Where's the EU legislation to help with this issue?

So depressing.

Solopower1 · 02/06/2014 06:57

This bit is important too:

'Work “has ceased to become a sufficient solution to poverty for families with children”, the report warns. Two-thirds of children in poverty now live in working households, a rise of 20 per cent since 2003.

The study, A Fair Start for Every Child, was undertaken by Landman Economics and added projected social security cuts to existing Institute for Fiscal Studies estimates. “The UK remains one of the most unfair countries in the developed world – the lottery of birth still determines millions of children’s chances in life,” it warns. And by 2020 child poverty could “be around the highest ever recorded in the UK... the highest for a generation. The face of poverty in the UK will be that of a child, usually within a working family.” '

So if these children are in working families, what more can the families do for themselves?

Does the fact that this is still a problem in one of the richest countries in the world mean that society actually thinks it's acceptable? Because if it isn't, then we need to change it. And that means electing a government that will ask the richer members of society to contribute more and make employers pay a living wage. Or is there some other way?

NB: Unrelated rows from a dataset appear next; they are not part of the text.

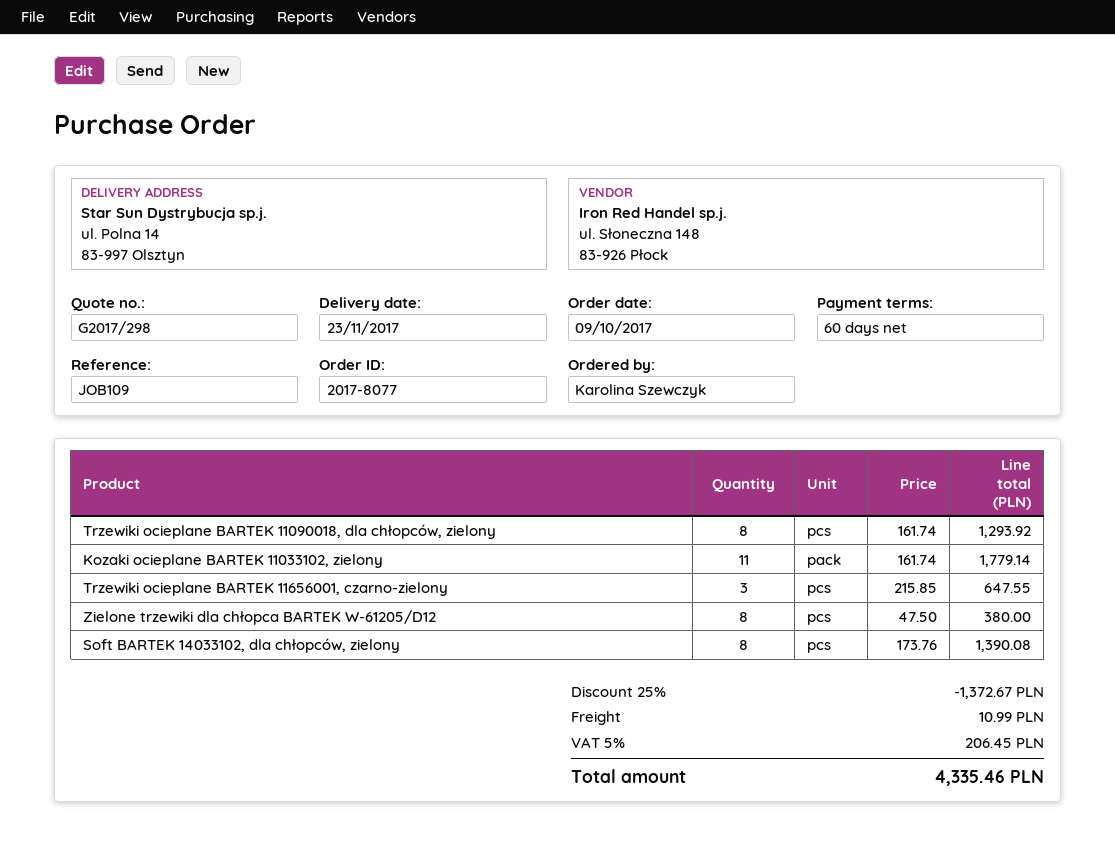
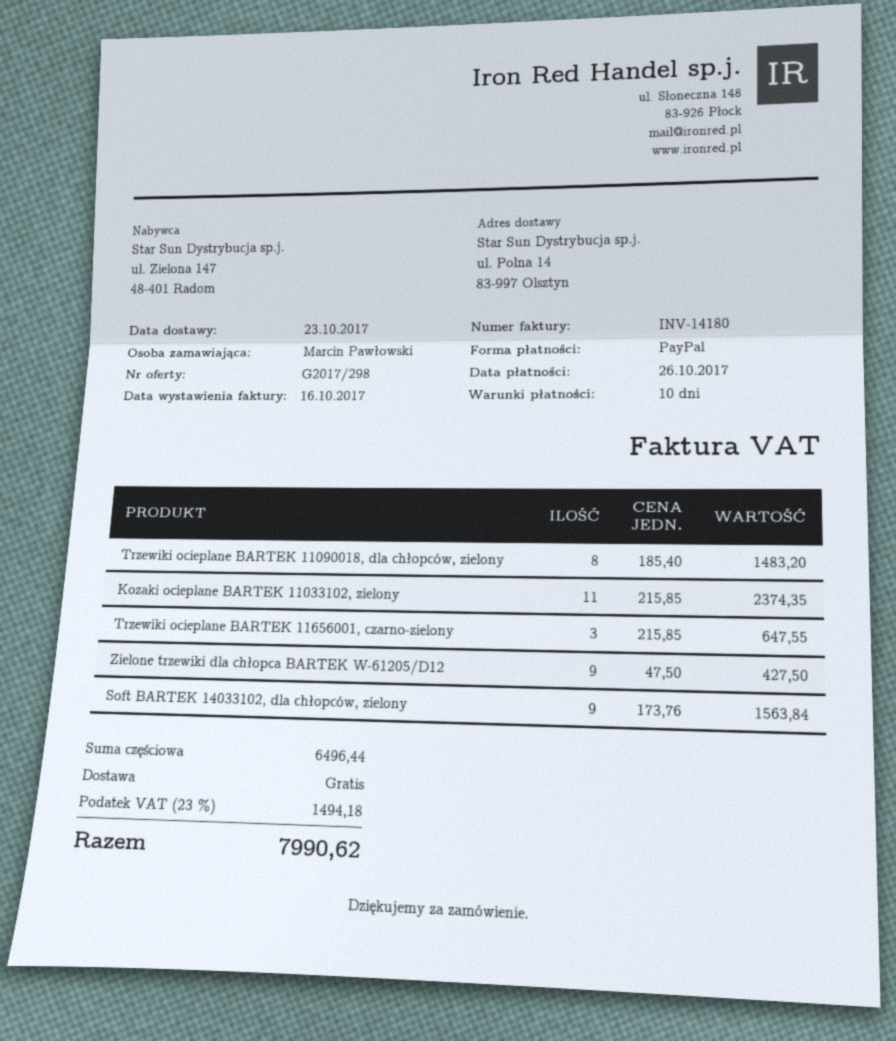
delivery date: 2017-11-23 -> 2017-10-23
payment terms: 60 days -> 10 days
ordered by: Karolina Szewczyk -> Marcin Pawłowski
Trzewiki ocieplane BARTEK 11090018, dla chłopców, zielony: 8 x 161.74 = 1293.92 -> 8 x 185.40 = 1483.20
Kozaki ocieplane BARTEK 11033102, zielony: 11 x 161.74 = 1779.14 -> 11 x 215.85 = 2374.35
Zielone trzewiki dla chłopca BARTEK W-61205/D12: 8 x 47.50 = 380.00 -> 9 x 47.50 = 427.50
Soft BARTEK 14033102, dla chłopców, zielony: 8 x 173.76 = 1390.08 -> 9 x 173.76 = 1563.84
discount: 25% = 1372.67 -> none
shipping: 10.99 -> 0.00
tax: 5% = 206.45 -> 23% = 1494.18
total: 4335.46 -> 7990.62

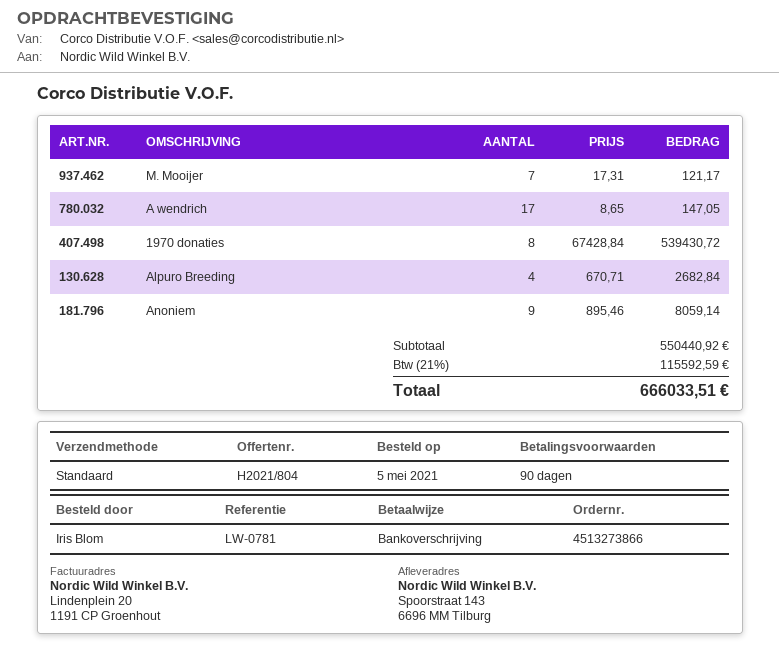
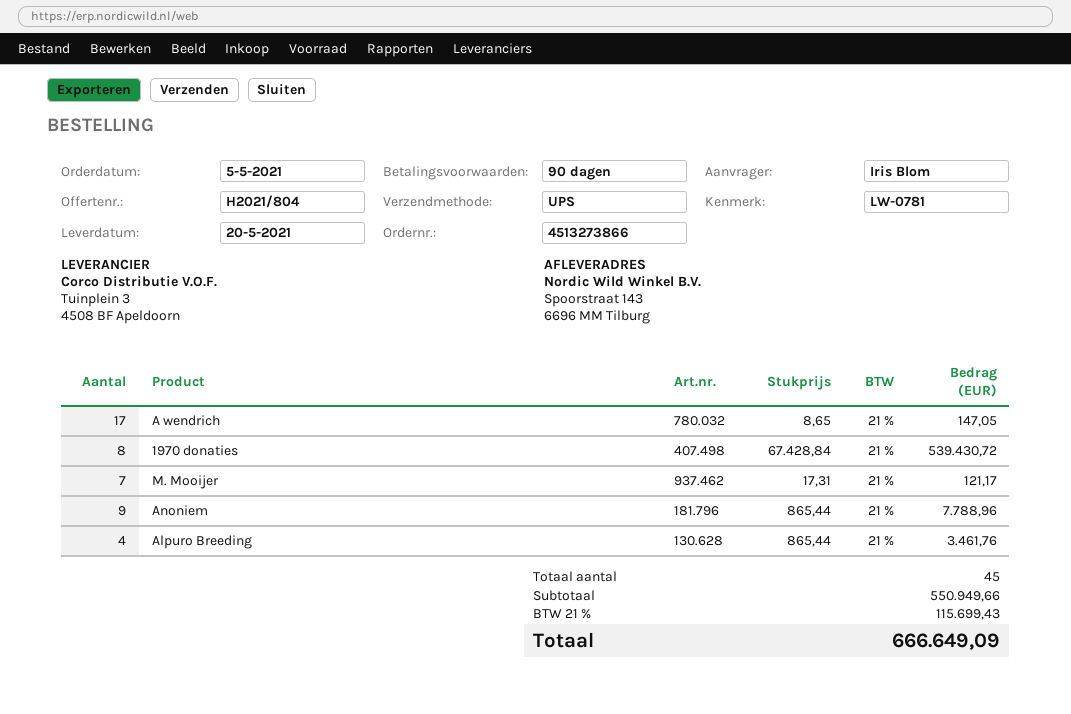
shipping method: standard -> UPS
Alpuro Breeding: 4 x 670.71 = 2682.84 -> 4 x 865.44 = 3461.76
Anoniem: 9 x 895.46 = 8059.14 -> 9 x 865.44 = 7788.96
subtotal: 550440.92 -> 550949.66
tax: 21% = 115592.59 -> 21% = 115699.43
total: 666033.51 -> 666649.09

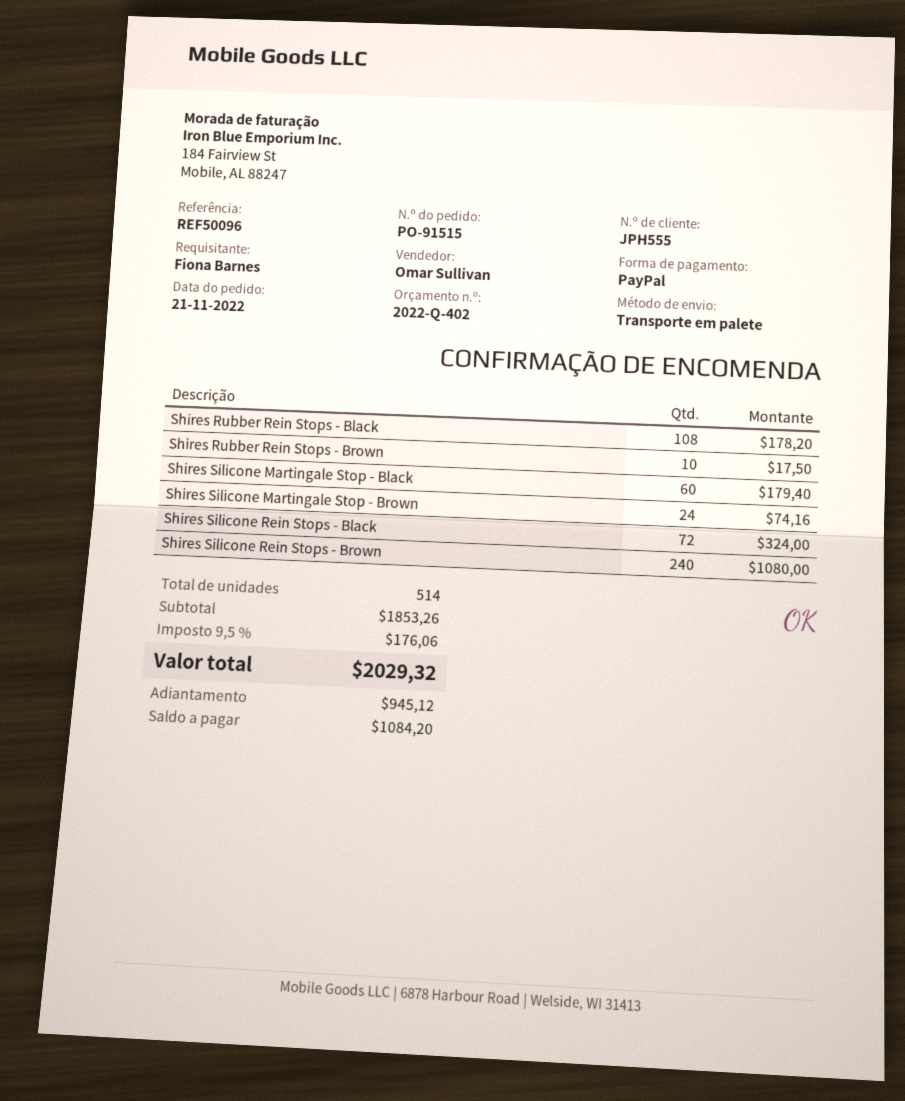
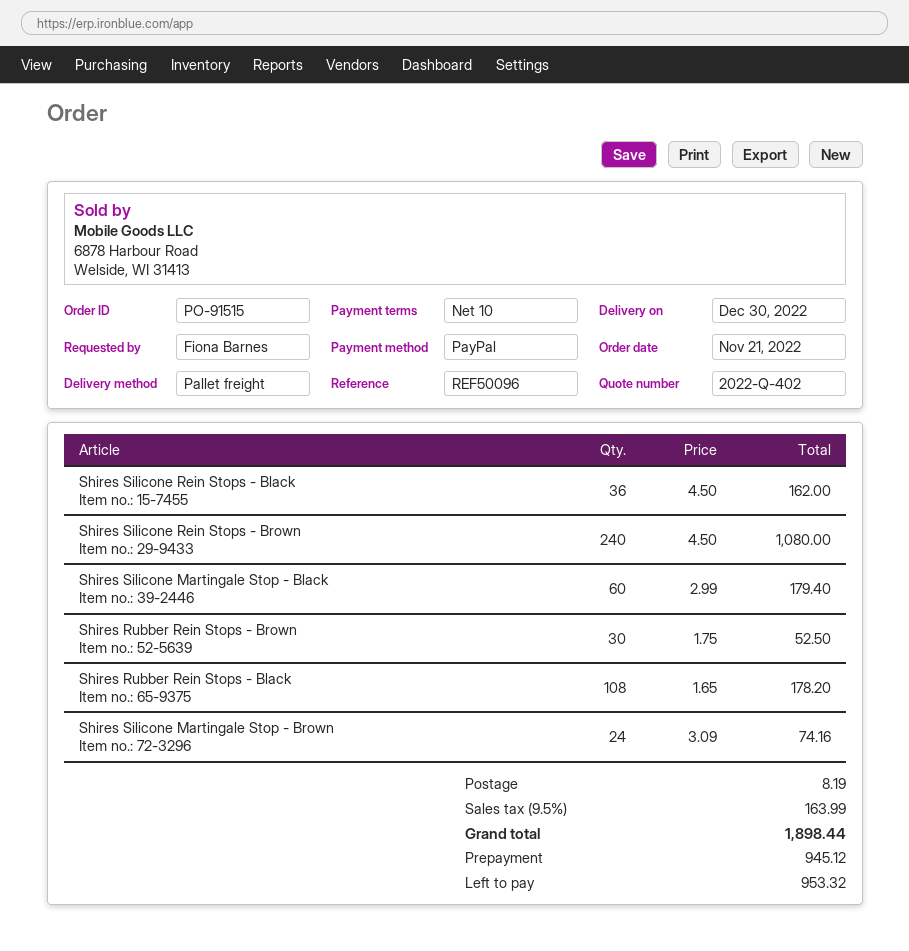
Shires Rubber Rein Stops - Brown: 10 for 17.50 -> 30 for 52.50
Shires Silicone Rein Stops - Black: 72 for 324.00 -> 36 for 162.00
shipping: none -> 8.19
tax: 9.5% = 176.06 -> 9.5% = 163.99
total: 2029.32 -> 1898.44
balance: 1084.20 -> 953.32

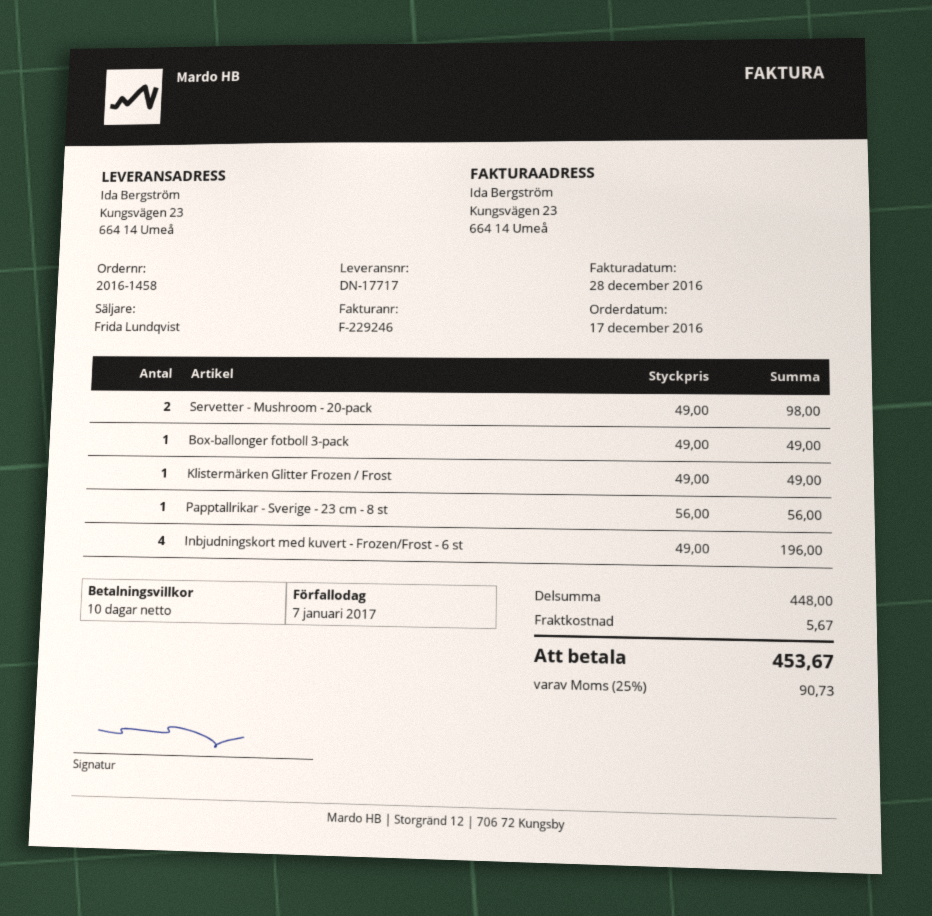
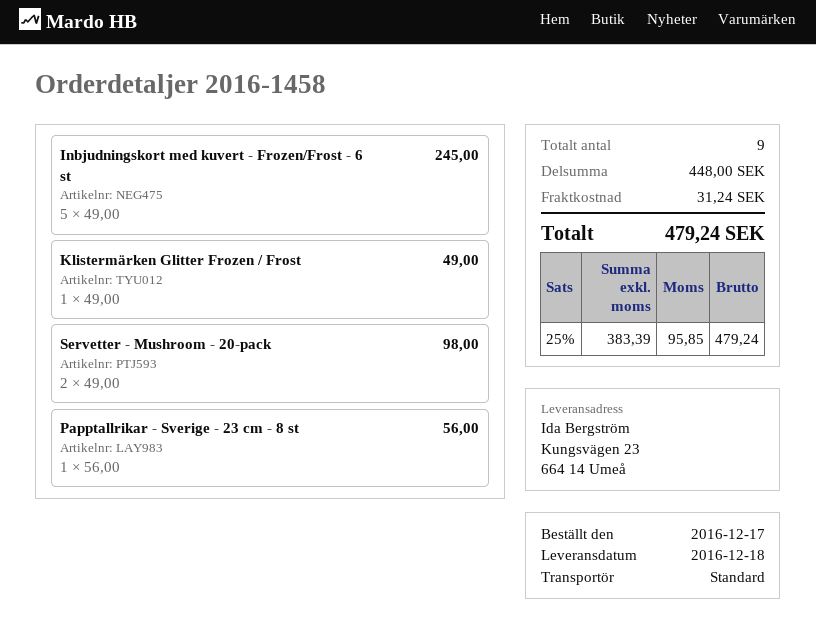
Box-ballonger fotboll 3-pack: 1 x 49.00 = 49.00 -> none
Inbjudningskort med kuvert - Frozen/Frost - 6 st: 4 x 49.00 = 196.00 -> 5 x 49.00 = 245.00
shipping: 5.67 -> 31.24
tax: 25% = 90.73 -> 25% = 95.85
total: 453.67 -> 479.24

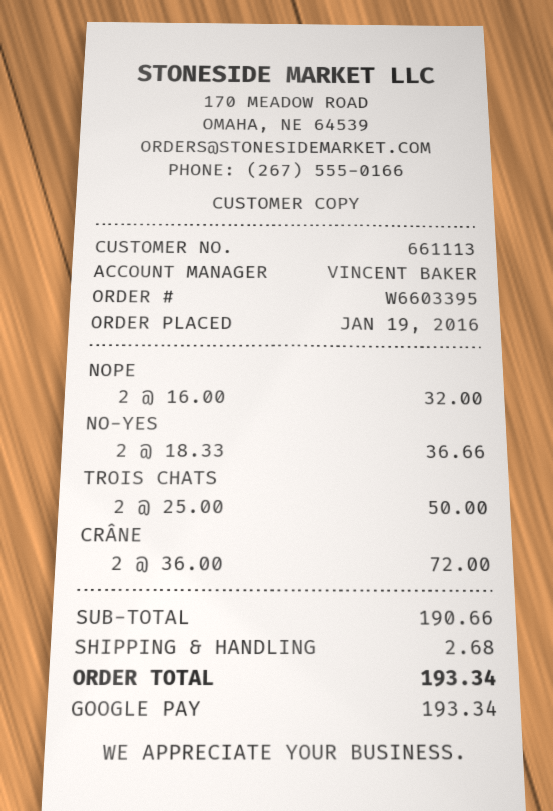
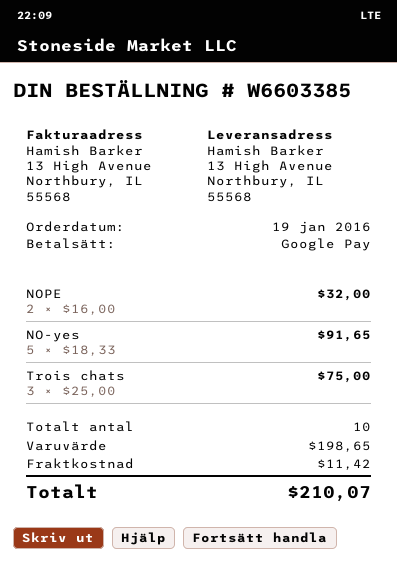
order number: W6603395 -> W6603385
NO-YES: 2 x 18.33 = 36.66 -> 5 x 18.33 = 91.65
TROIS CHATS: 2 x 25.00 = 50.00 -> 3 x 25.00 = 75.00
CRÂNE: 2 x 36.00 = 72.00 -> none
subtotal: 190.66 -> 198.65
shipping: 2.68 -> 11.42
total: 193.34 -> 210.07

Child poverty has repercussions all the way down the line, and I can't see how it's going to get better by itself.

bronya · 02/06/2014 07:03

It has been that way for a long time - I taught for a decade, and the poorest families always had at least one parent working. Those fully on benefits did ok - always had new clothes, shoes, pocket money, xmas presents etc. It was always the working parents who couldn't afford new shoes until payday, who passes on hand-me-downs until they had holes in (and beyond), who didn't give their children breakfast because there wasn't the money for it. They couldn't pay for childcare either, and 8 year olds would take themselves home to an empty house, get up on their own and get themselves to school in the morning. There are obviously more of these families now, but the very poorest were always in work.

Isitmebut · 03/06/2014 00:55

Is the Save the Children’s Report looking backward, not forward, with limited data and pessimistic future assumptions?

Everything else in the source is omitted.